You can try it out, and see. Find a public DNS server that you can access on a different-than-usual port. Make a rule on your gateway that connection attempts to your router IP and DNS port get redirected to the external DNS server on the unusual port. It's probably possible to make an outgoing redirection rule on the PC that your testing, itself.

As far as them optimising things, with satellite internet, there's a prolonged propagation delay. So them doing local caching means that you get to see cached data on this side of the satellite, rather than have to wait for it to come through it.

Years ago I used an ISP that did that sort of thing, their service was dreadful. Everything was late, worse than dial-up. Their crap performance was the thing that pushed me into running my own DNS servers. Their DNS servers were even worse than their everything else that they did. Frequently, it could take half a minute for it to return a result. When you consider that way too many pages are a construct of data from here, there, and everywhere, not just the sites own service, it could take an age to load a page.

Any service that mucks you about, and fobs you off, and leaves you trying to resolve a problem for days on end, doesn't deserve your custom. Especially if the problem is theirs.

Allegedly, on or about 11 November 2013, Bob Goodwin sent:

He makes it sound that it's essential to stick with their software, some parts of which are apparently contained in the modem. As I said I am quite happy with the service, it normally works well and there is nothing better available to me. I also recently subscribed to their voip service and find it superior to the cell phone [we discontinued the land-line long ago] there is usually no detectable delay due to transit time to the satellite. My only problem was the intermittent DNS.

Looking at that page, from what I can gather. They have a ground based network, with high speed and high bandwidth. It connects to you, other users, and probably other local services. The satellite is their link to things further away, and has latency by still high bandwidth, so things work well enough by the time that they've started and filled up a cache (e.g. watching streaming video). The modem has some custom compression to speed thing up even more - though any old BBS SysOp can tell you that you can only speed up still-compressible data, that way, not all data.

So, again, I say just find yourself a decent DNS server, and use it instead.
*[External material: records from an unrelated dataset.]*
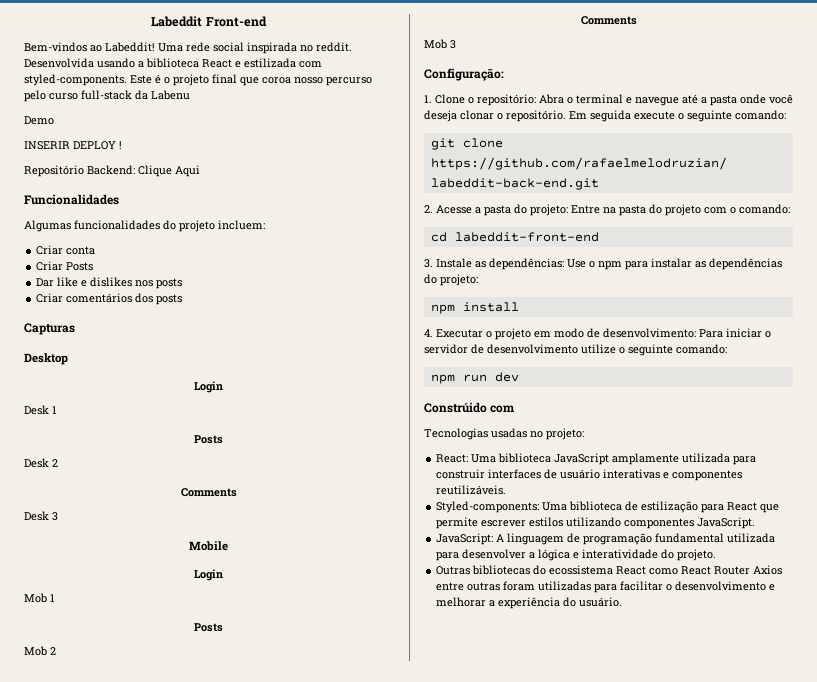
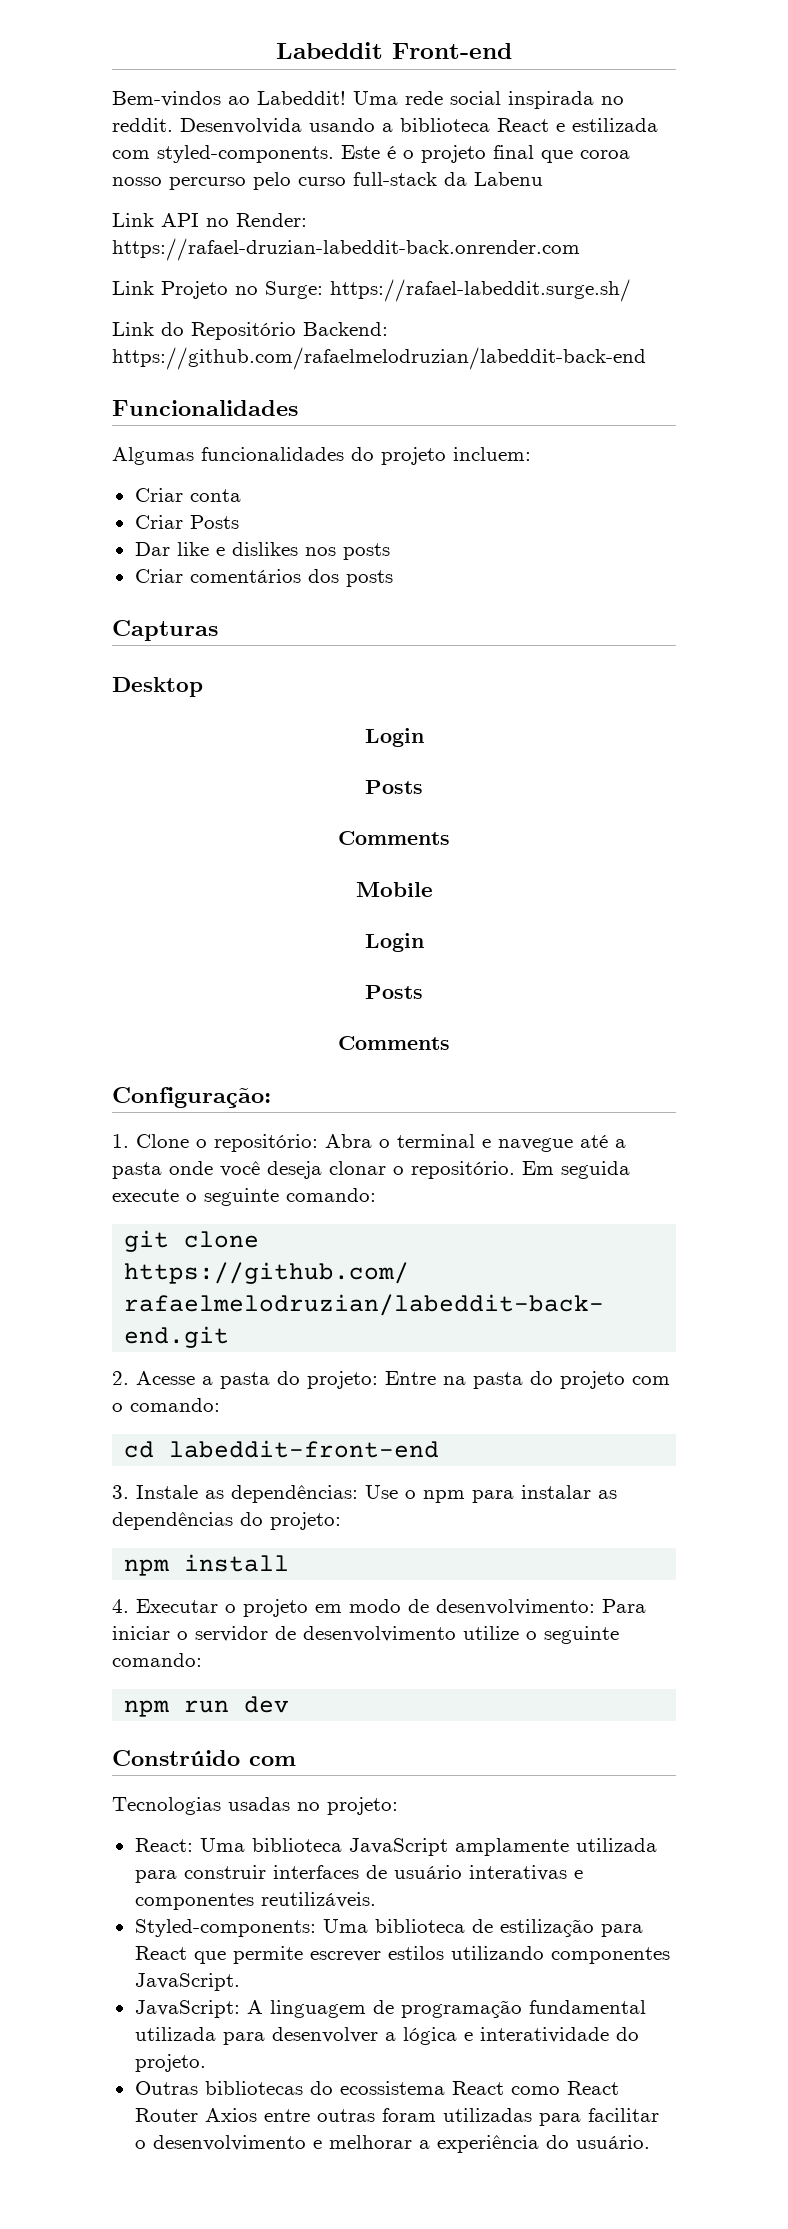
- Demo
- INSERIR DEPLOY !
- Repositório Backend: Clique Aqui
+ Link API no Render: https://rafael-druzian-labeddit-back.onrender.com
+ Link Projeto no Surge: https://rafael-labeddit.surge.sh/
+ Link do Repositório Backend: https://github.com/rafaelmelodruzian/labeddit-back-end
  Desktop
  Login
- Desk 1
  Posts
- Desk 2
  Comments
- Desk 3
  Mobile
  Login
- Mob 1
  Posts
- Mob 2
  Comments
- Mob 3

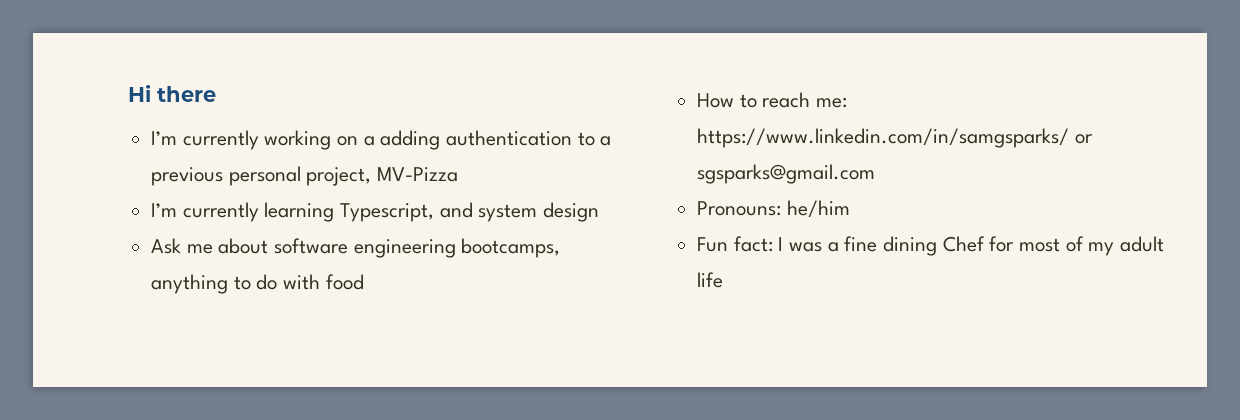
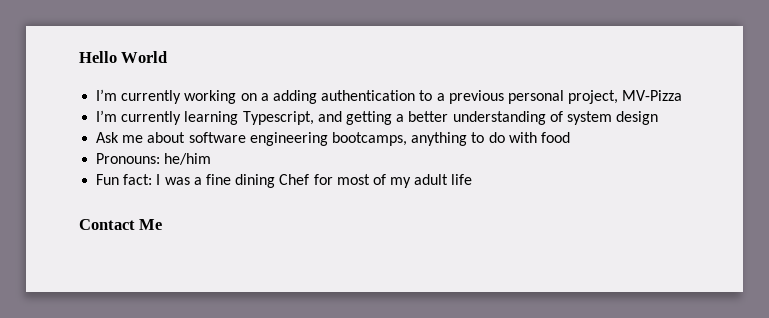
- Hi there
+ Hello World
- I’m currently learning Typescript, and system design
+ I’m currently learning Typescript, and getting a better understanding of system design
- How to reach me: https://www.linkedin.com/in/samgsparks/ or sgsparks@gmail.com
+ Contact Me

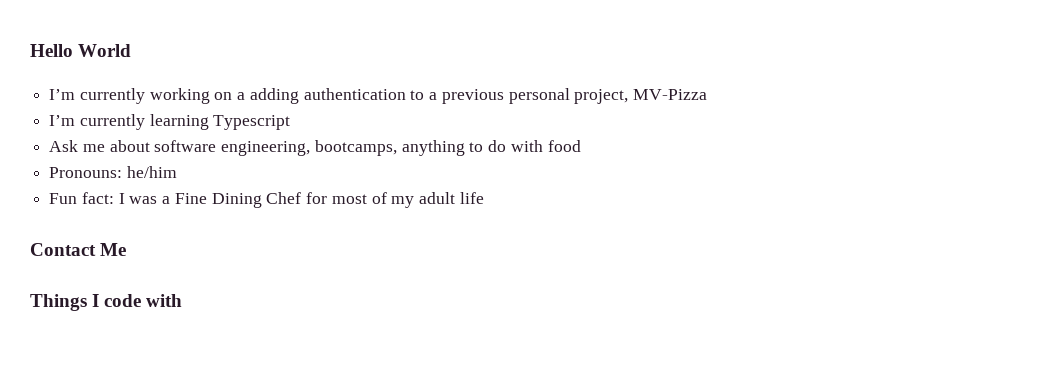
- I’m currently learning Typescript, and getting a better understanding of system design
+ I’m currently learning Typescript
- Ask me about software engineering bootcamps, anything to do with food
+ Ask me about software engineering, bootcamps, anything to do with food
- Fun fact: I was a fine dining Chef for most of my adult life
+ Fun fact: I was a Fine Dining Chef for most of my adult life
+ Things I code with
You'll still be going through their caches and proxies for the data, you'll just be getting the addresses quicker.

Next time it happens, start playing with the dig tool. Make queries against your router, and against the DNS IPs the ISP provides (to the router), and try some external DNS servers that have different ports (the dig command lets you specify ports, read the man page, brief outline below). Do queries for different addresses, if you keep querying the same address, you'll just get results from a cache.

dig @server -p number address

Substituting "server" for the address of server you're going to query, "number" for the port number you're querying through (if not the usual port 53), and address for the address you want to query.

Have you tried OpenDNS on port 5353 instead of port 53? If you're lucky, your ISP is only doing a simplistic buggery of DNS on 53.

e.g. dig @208.67.222.222 -p 5353 www.bbc.co.uk ; <<>> DiG 9.9.3-rl.156.01-P1-RedHat-9.9.3-3.P1.fc17 <<>> @208.67.222.222 -p 5353 www.bbc.co.uk ; (1 server found) ;; global options: +cmd ;; Got answer: ;; ->>HEADER<<- opcode: QUERY, status: NOERROR, id: 61634 ;; flags: qr rd ra; QUERY: 1, ANSWER: 3, AUTHORITY: 0, ADDITIONAL: 1

;; OPT PSEUDOSECTION: ; EDNS: version: 0, flags:; udp: 4096 ;; QUESTION SECTION: ;www.bbc.co.uk. IN A

;; ANSWER SECTION: www.bbc.co.uk. 291 IN CNAME www.bbc.net.uk. www.bbc.net.uk. 165 IN A 212.58.244.68 www.bbc.net.uk. 165 IN A 212.58.244.69

;; Query time: 98 msec ;; SERVER: 208.67.222.222#5353(208.67.222.222) ;; WHEN: Wed Nov 13 01:03:31 CST 2013 ;; MSG SIZE rcvd: 100

I get about a quarter or third of that time if I try other DNS servers. My own took 1500 mS the first time, then 6 ms for subsequent attempts (local cache is much quicker than internet propagation delays). Queries for other addresses took about 100 mS, so the BBC query must have been answered by something further away. My server checks it cache, then (if it doesn't have an answer) goes out to the root servers (to find out who would know the answer), then whatever servers the roots tell it, like a proper traditional DNS server.

I consider 1.5 secs for a response to be unusually long. I couldn't put up with that, or worse, consistently.

On Tue, 2013-11-12 at 23:09 +0800, Ed Greshko wrote:

If the ISP is doing transparent DNS proxy I seriously doubt that any of that matters.

It depends on how they're doing it. If they simply intercept port 53 traffic, then not using port 53 for your queries will bypass it. But if they also snoop on some other ports, or snoop on all traffic for things that look like DNS queries, then you're screwed.

My opinion of ISPs that do transparent proxying, is rather low. I understand the point of view that some do that, so users don't have to configure their software. But my experience has been that ISPs do it to: Lower their operating costs, while still charging you the same, and to rake in more customers than their equipment (otherise) has bandwidth for.

On 11/12/2013 12:00 PM, Bob Goodwin ~ Zuni, Virginia, USA wrote:

On 12/11/13 09:41, Tim wrote:

...

I get about a quarter or third of that time if I try other DNS servers. My own took 1500 mS the first time, then 6 ms for subsequent attempts (local cache is much quicker than internet propagation delays). Queries for other addresses took about 100 mS, so the BBC query must have been answered by something further away. My server checks it cache, then (if it doesn't have an answer) goes out to the root servers (to find out who would know the answer), then whatever servers the roots tell it, like a proper traditional DNS server.

I consider 1.5 secs for a response to be unusually long. I couldn't put up with that, or worse, consistently.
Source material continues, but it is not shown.